Credit cards for bad credit: Finance charges are king
Interest rates are one part of the profit potential that credit cards offer. Finance charges and fees are the undisputed champions of making money for lenders. Most credit card companies have a "fees and charges first" policy. When you make a payment on your credit card, that payment is first applied to finance charges, then to fees, and then to any accrued interest. Only after all of those sums are paid off can you can begin to pay off your credit card balance. If a lender structures the fees right, you can pay the minimum balance every month for years without seeing a significant drop in the principal, which puts you on a never-ending treadmill of payments.
One low annual fee
The annual fee has a long tradition as a finance charge associated with credit cards for bad credit.
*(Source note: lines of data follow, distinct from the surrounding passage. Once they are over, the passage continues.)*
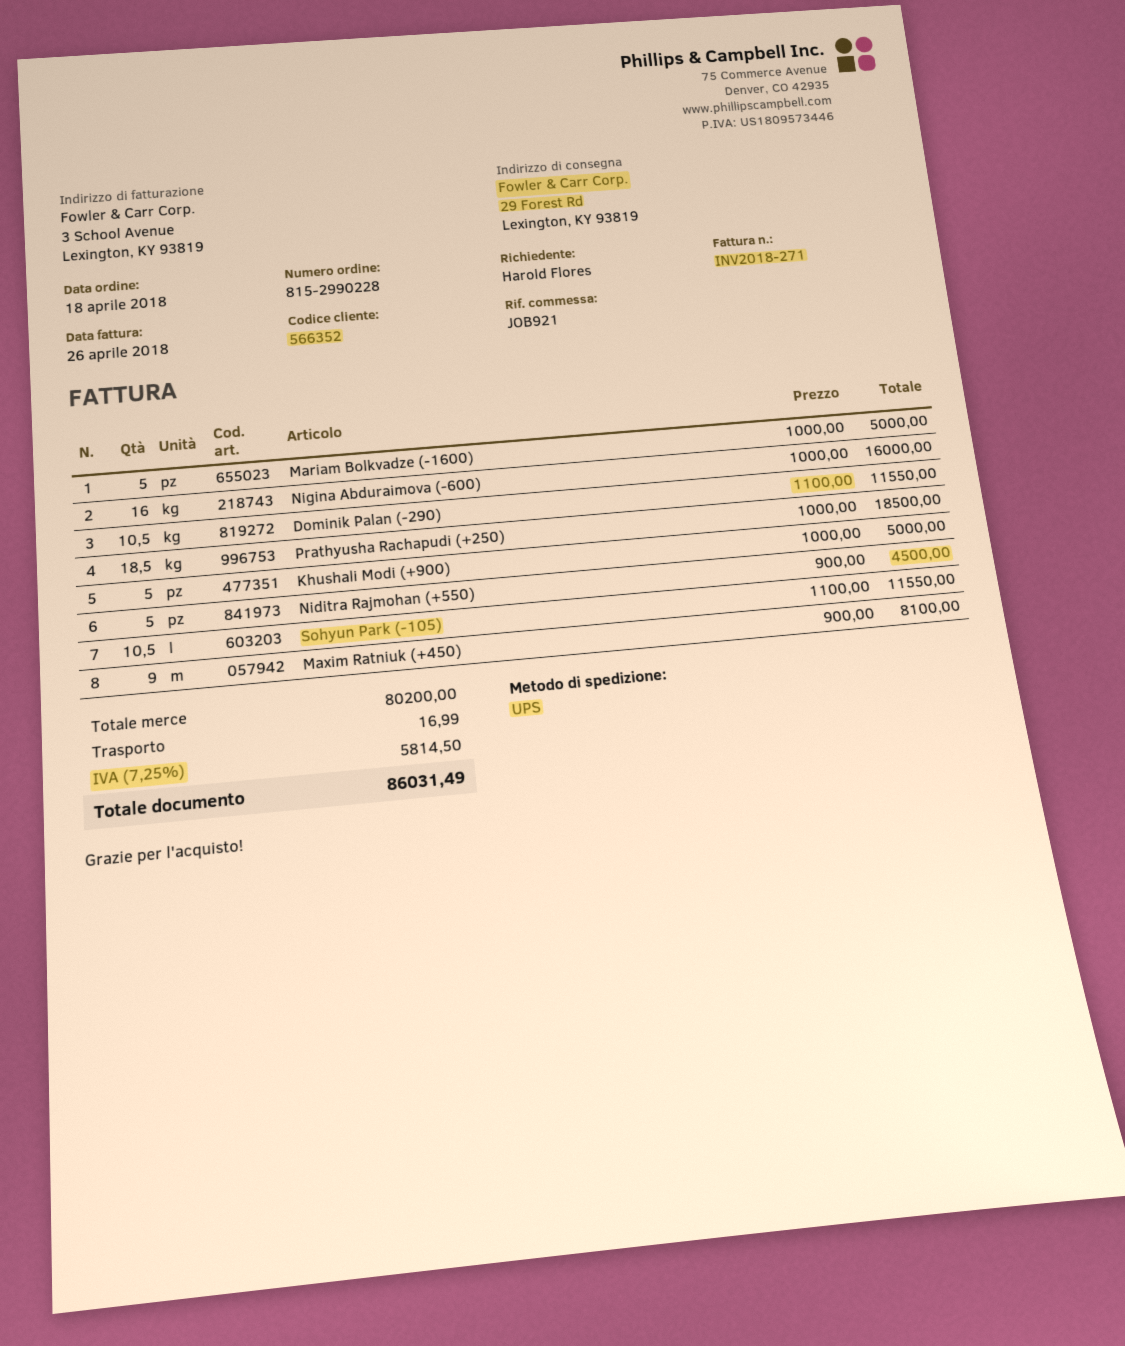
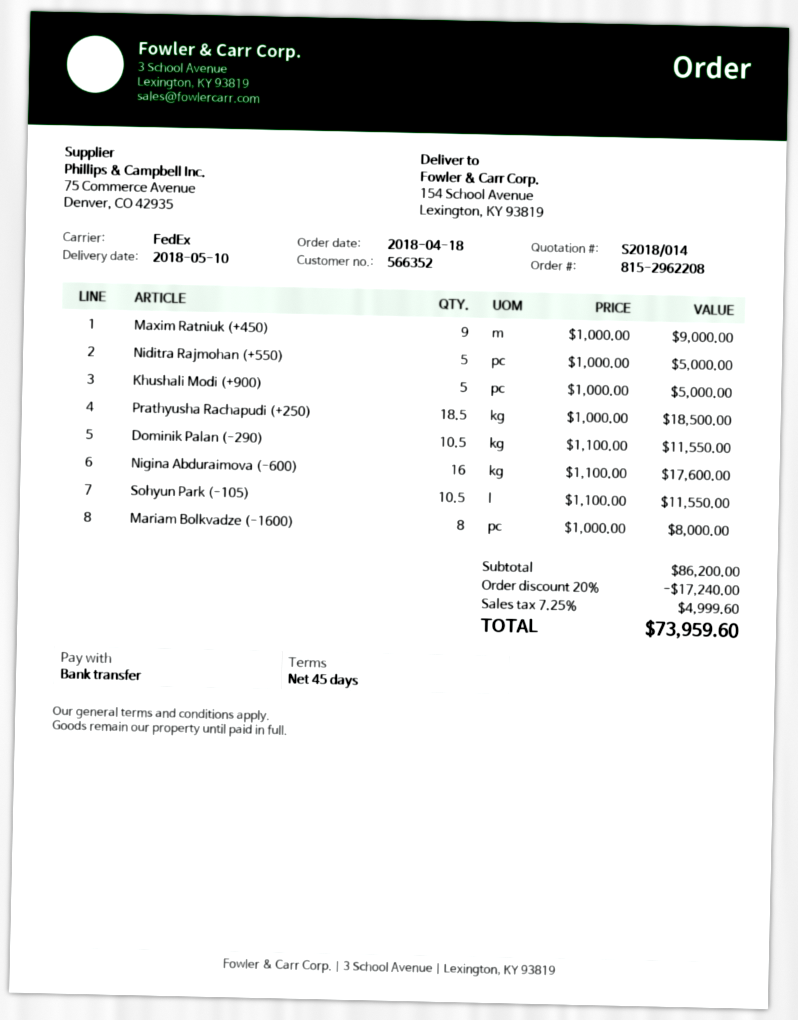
order number: 815-2990228 -> 815-2962208
shipping method: UPS -> FedEx
ship to: 29 Forest Rd, Lexington, KY 93819 -> 154 School Avenue, Lexington, KY 93819
Mariam Bolkvadze (-1600): 5 x 1000.00 = 5000.00 -> 8 x 1000.00 = 8000.00
Nigina Abduraimova (-600): 16 x 1000.00 = 16000.00 -> 16 x 1100.00 = 17600.00
Niditra Rajmohan (+550): 5 x 900.00 = 4500.00 -> 5 x 1000.00 = 5000.00
Maxim Ratniuk (+450): 9 x 900.00 = 8100.00 -> 9 x 1000.00 = 9000.00
subtotal: 80200.00 -> 86200.00
discount: none -> 20% = 17240.00
shipping: 16.99 -> none
tax: 7.25% = 5814.50 -> 7.25% = 4999.60
total: 86031.49 -> 73959.60

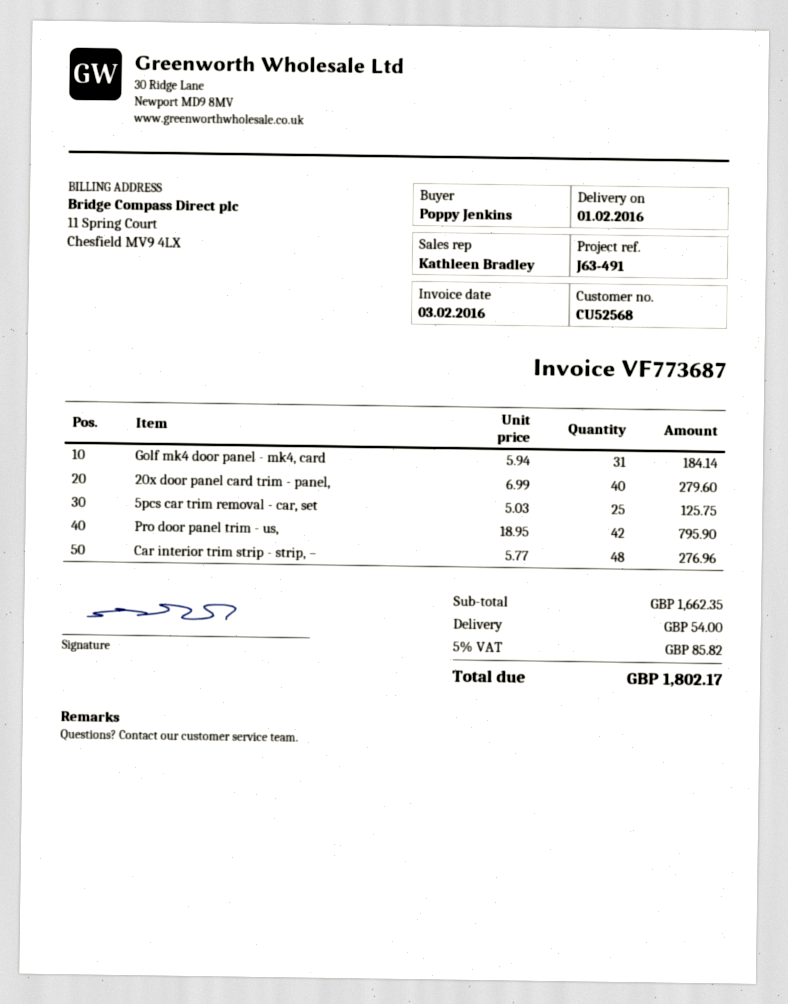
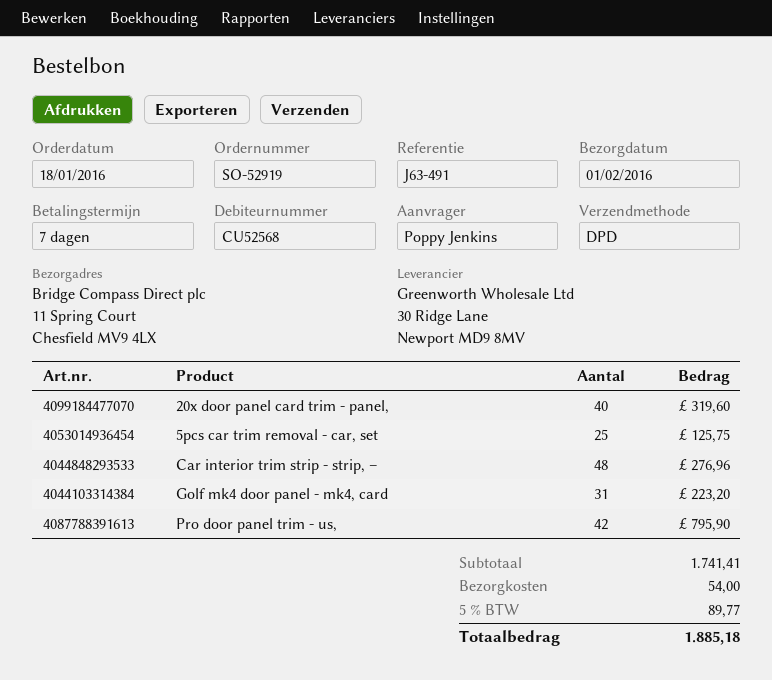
Golf mk4 door panel - mk4, card: 31 for 184.14 -> 31 for 223.20
20x door panel card trim - panel,: 40 for 279.60 -> 40 for 319.60
subtotal: 1662.35 -> 1741.41
tax: 5% = 85.82 -> 5% = 89.77
total: 1802.17 -> 1885.18

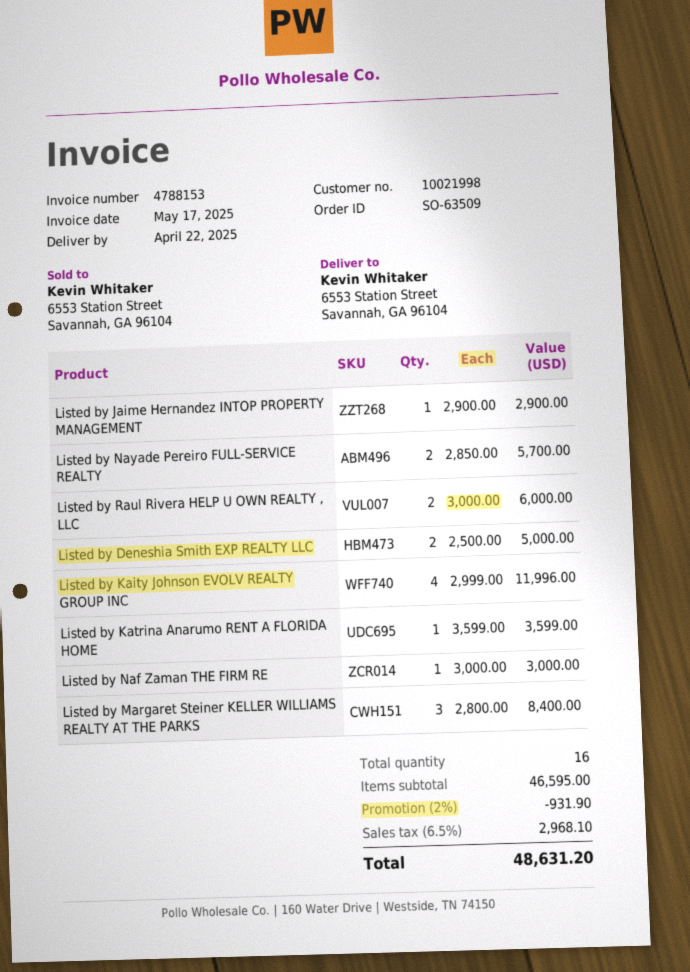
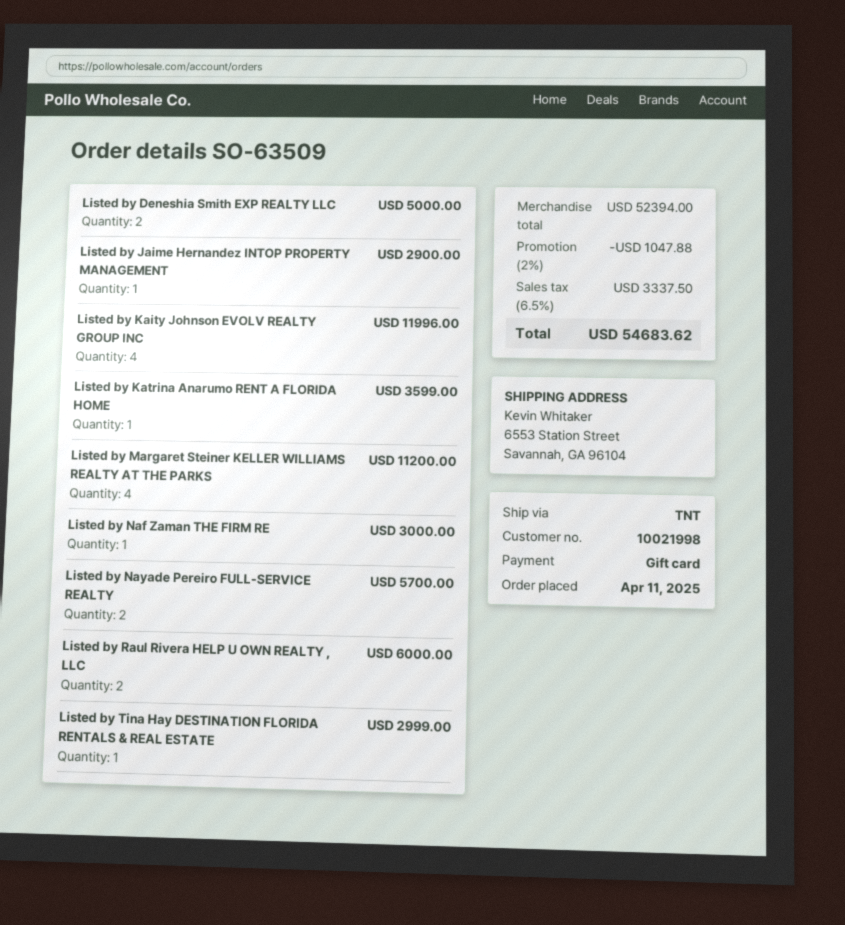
Listed by Margaret Steiner KELLER WILLIAMS REALTY AT THE PARKS: 3 for 8400.00 -> 4 for 11200.00
Listed by Tina Hay DESTINATION FLORIDA RENTALS & REAL ESTATE: none -> 1 for 2999.00
subtotal: 46595.00 -> 52394.00
discount: 2% = 931.90 -> 2% = 1047.88
tax: 6.5% = 2968.10 -> 6.5% = 3337.50
total: 48631.20 -> 54683.62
Prepaid credit cards are notorious for this type of finance charge. (For the record, prepaid credit cards are nearly identical to debit cards, except that you must pay fees to open and use your account.) Consumers can spend over $100 a year for the privilege of putting themselves further in debt. Annual fees are often the first charges slapped on a "bad credit" credit card, and these fees act as a payment sponge from day one.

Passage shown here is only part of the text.